WHAT TO WORK ON - Work through the data and say how many lines contain "none". The number alone is the answer.
◇ ◇ ◇ ◇
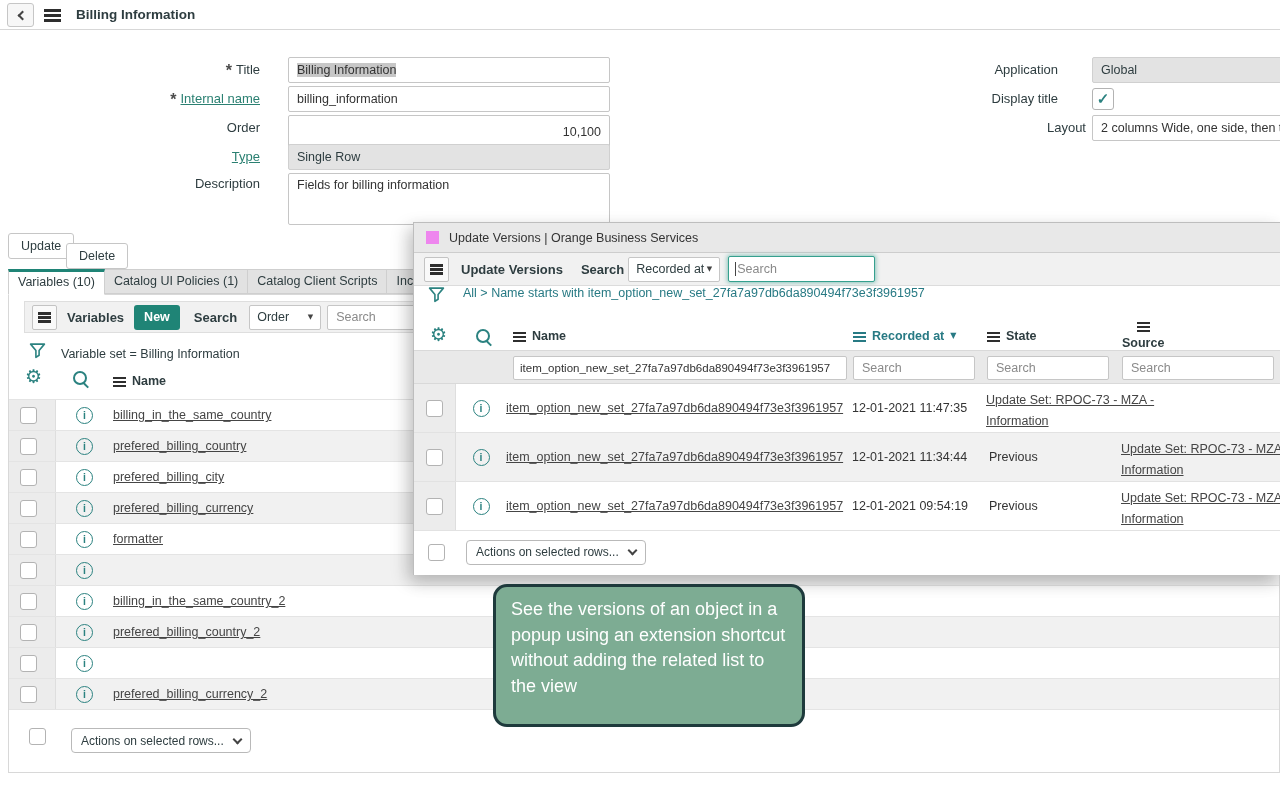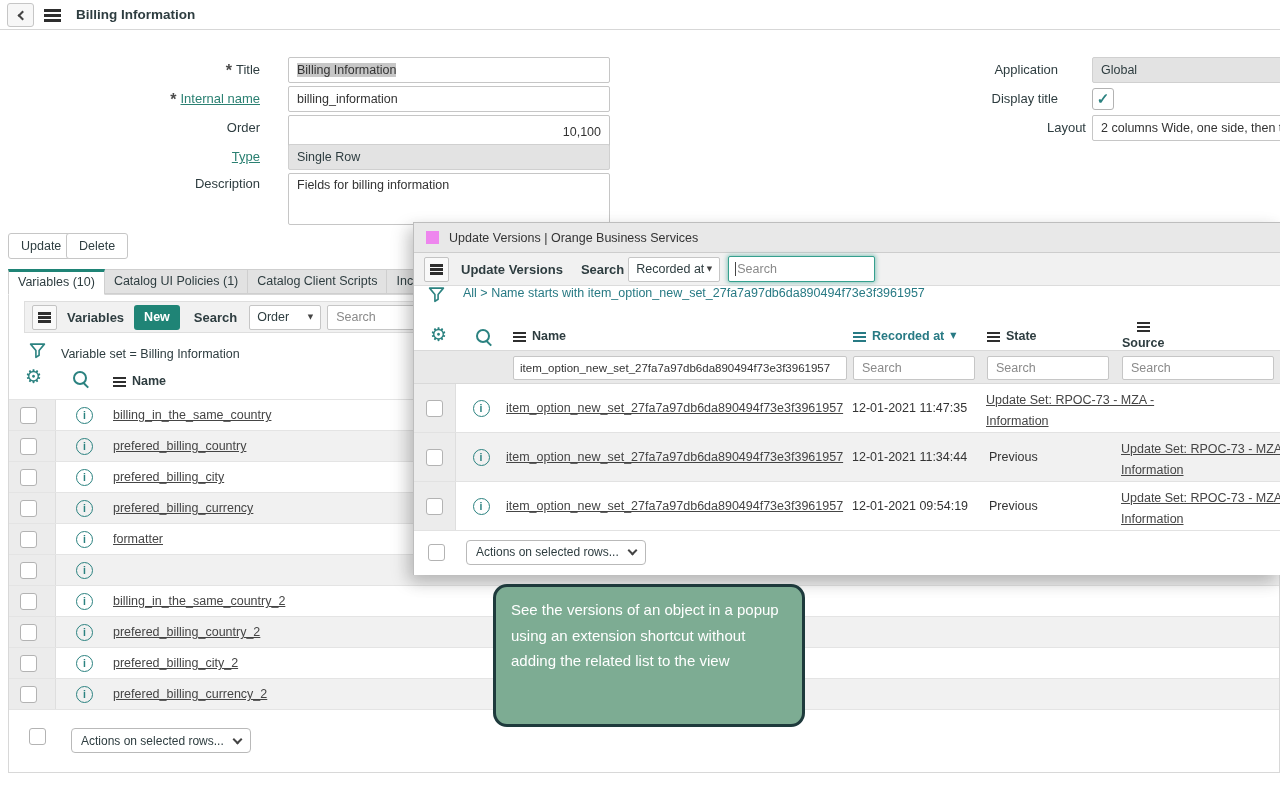--- a/index.html
+++ b/index.html
@@ -137,21 +137,21 @@
   .pcell-rec { width:134px; display:flex; align-items:center; font-size:12.5px; color:#333; flex:none; }
   .pcell-state { width:135px; display:flex; align-items:center; gap:7px;
     font-size:12.5px; color:#333; padding-left:3px; flex:none; }
   .pcell-src { flex:1; padding-top:5px; line-height:19px; overflow:hidden; white-space:nowrap; }
   .dot { width:9px; height:9px; border-radius:50%; background:#8ed98e; flex:none; }
   .pfooter { height:42px; display:flex; align-items:center; }
 
   
   .callout { position:absolute; left:493px; top:584px; width:312px; min-height:143px;
     background:#7dac93; border:3px solid #1e3a3c; border-radius:14px;
-    padding:10px 15px; color:#fff; font-size:15px; line-height:25.5px; z-index:20; }
+    padding:10px 15px; color:#fff; font-size:18px; line-height:25.5px; z-index:20; }
 </style>
 </head>
 <body>
 
 <div class="app-header">
   <div class="back-btn">
       <span class="chev left"></span>
     </div>
   <span class="hamb abs" style="left:44px;top:8px;"></span>
   <div class="app-title">Billing Information</div>
@@ -181,21 +181,21 @@
 <div class="cbx-big" style="left:1092px;top:88px;">
     <span id="display-check">✓</span>
   </div>
 
 <div class="lbl" style="left:886px;top:115px;">Layout</div>
 <div class="tinput divinput abs clip" style="left:1092px;top:115px;width:210px;height:26px;">
     <span style="white-space:nowrap;">2 columns Wide, one side, then the o</span>
   </div>
 
 <button class="btn" style="left:8px;top:233px;">Update</button>
-<button class="btn" style="left:66px;top:233px;">Delete</button>
+<button class="btn" style="left:66px;top:243px;">Delete</button>
 
 <div class="tab-strip">
     <div class="tab active">Variables (10)</div>
     <div class="tab">Catalog UI Policies (1)</div>
     <div class="tab">Catalog Client Scripts</div>
     <div class="tab cut">Included In (1</div>
   </div>
 
 <div class="panel">
   <div class="lbar">
@@ -311,23 +311,20 @@
         <div class="cell-name">
           <a class="row-link">prefered_billing_country_2</a>
         </div>
       </div>
       <div class="vrow">
         <div class="cell-sel">
           <span class="checkbox"></span>
         </div>
         <div class="cell-info">
           <span class="info-icon">i</span>
-        </div>
-        <div class="cell-name">
-          <a class="row-link">prefered_billing_city_2</a>
         </div>
       </div>
       <div class="vrow stripe">
         <div class="cell-sel">
           <span class="checkbox"></span>
         </div>
         <div class="cell-info">
           <span class="info-icon">i</span>
         </div>
         <div class="cell-name">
◇ ◇ ◇ ◇
ANSWER SPACE - 3